Un tal González, Sergio del Molino, p. 335
Aquel 27 de septiembre de 1994,
si no de fiesta, era un día de conclusión. Se cerraba el juicio por la
operación Nécora que empezó en junio de 1990, la intervención más audaz y
espectacular contra el poder del narcotráfico gallego. Una columna de guardias
civiles viajó desde Madrid al mando del juez instructor, Baltasar Garzón. Los
guardias gallegos no sabían nada porque muchos estaban comprados por los
clanes. Detuvieron a los traficantes de noche, en sus casas, mientras cenaban
con sus familias o disfrutaban de la velada sin la menor sospecha. Los metieron
en furgones y los llevaron a Madrid.
¿Qué había pasado? Las madres se
pasaban las informaciones de la sentencia, que acababa de anunciarse en el tribunal,
y no se las creían. Las penas más duras eran para los donnadies, para los
descargadores, camellos y gente de poca monta. Quince narcos quedaban
absueltos. Absueltos. ¿Cómo era posible? A Oubiña, a Portabales y a Paz Carballo
les habían impuesto penas ridículas, la mitad de las cuales ya las habían
cumplido en régimen preventivo, Y el jefe de los Charlines, uno de los mayores
narcotraficantes de la historia de España, acusado de meter en Europa decenas
de miles de kilos de cocaína, salía absuelto. ¿ Y la montaña de pruebas contra
ellos? ¿ Y los cuatro años de instrucción del caso? ¿Para qué habían servido? Pronto
se supo la razón: el juez Baltasar Garzón había cometido tantos fallos que
invalidó muchísimas pruebas de cargo.

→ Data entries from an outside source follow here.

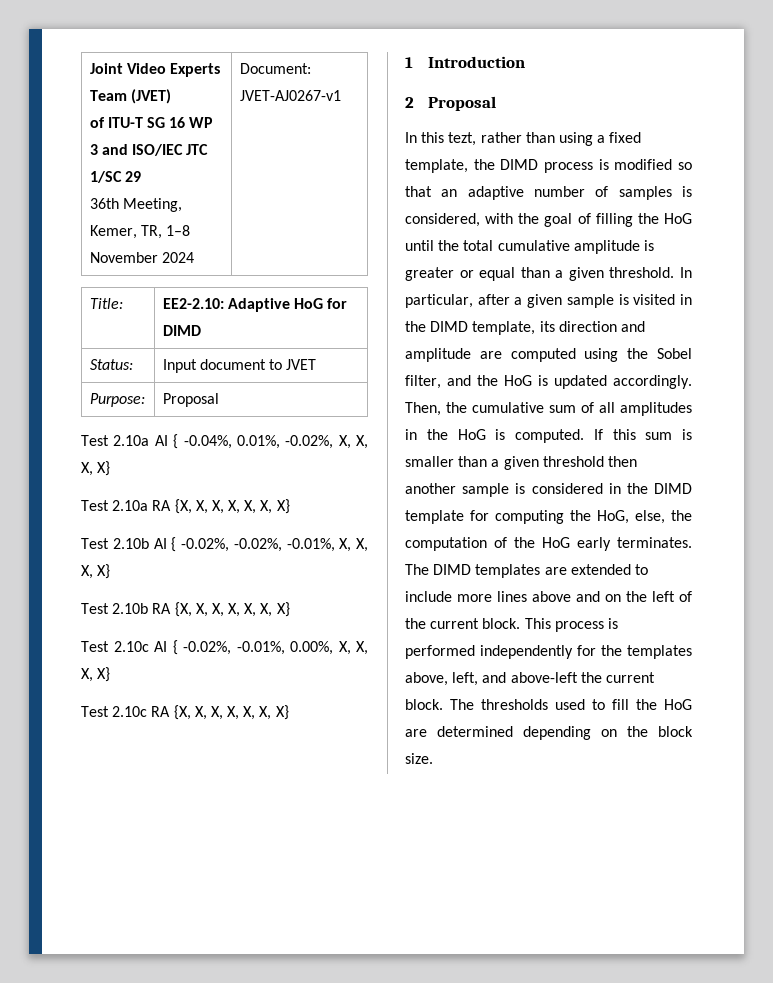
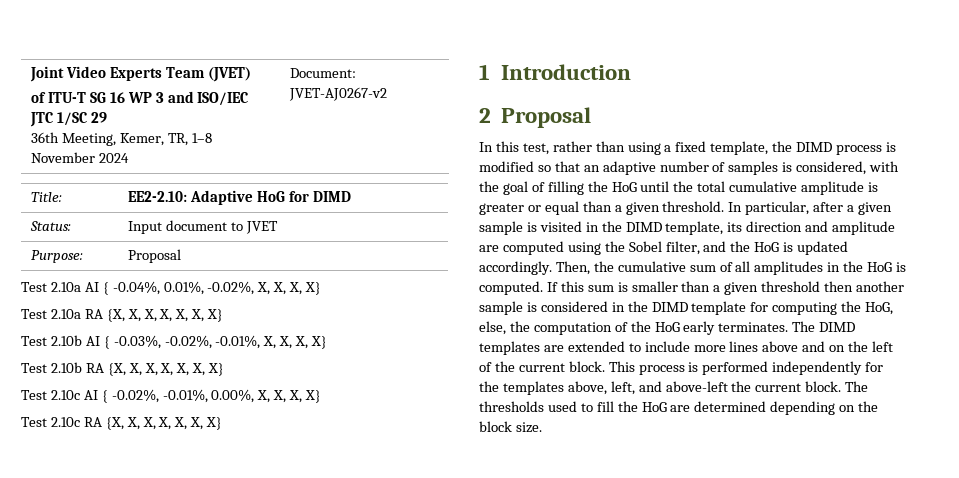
  Joint Video Experts Team (JVET)
  of ITU-T SG 16 WP 3 and ISO/IEC JTC 1/SC 29
- 36th Meeting, Kemer, TR, 1–8 November 2024 | Document: JVET-AJ0267-v1
+ 36th Meeting, Kemer, TR, 1–8 November 2024 | Document: JVET-AJ0267-v2
- Test 2.10b AI { -0.02%, -0.02%, -0.01%, X, X, X, X}
+ Test 2.10b AI { -0.03%, -0.02%, -0.01%, X, X, X, X}
- In this tezt, rather than using a fixed template, the DIMD process is modified so that an adaptive number of samples is considered, with the goal of filling the HoG until the total cumulative amplitude is greater or equal than a given threshold.
+ In this test, rather than using a fixed template, the DIMD process is modified so that an adaptive number of samples is considered, with the goal of filling the HoG until the total cumulative amplitude is greater or equal than a given threshold.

A los abogados de los narcos no les costó
mucho trabajo impugnarlas, aduciendo errores de procedimiento. Los más
desgraciados de la organización, que tenían peores abogados, cargaron con la
mayoría de las condenas. En su despacho del ministerio del Interior, el
biministro Juan Alberto Belloch no sabía si reír o llorar. Por una parte, le
indignaba casi tanto como a las madres gallegas que unos narcos durmieran esa
noche en sus casas de Vilagarcía de Aro usa o Cambados después de beberse todo
el albariño de la comarca para celebrarlo. Pero, por otro lado, le encantaba
que Garzón mordiese el polvo. Se le habrá derretido la gomina de la rabia,
pensaba. Todo lo que fastidiase a Garzón alegraba al gobierno.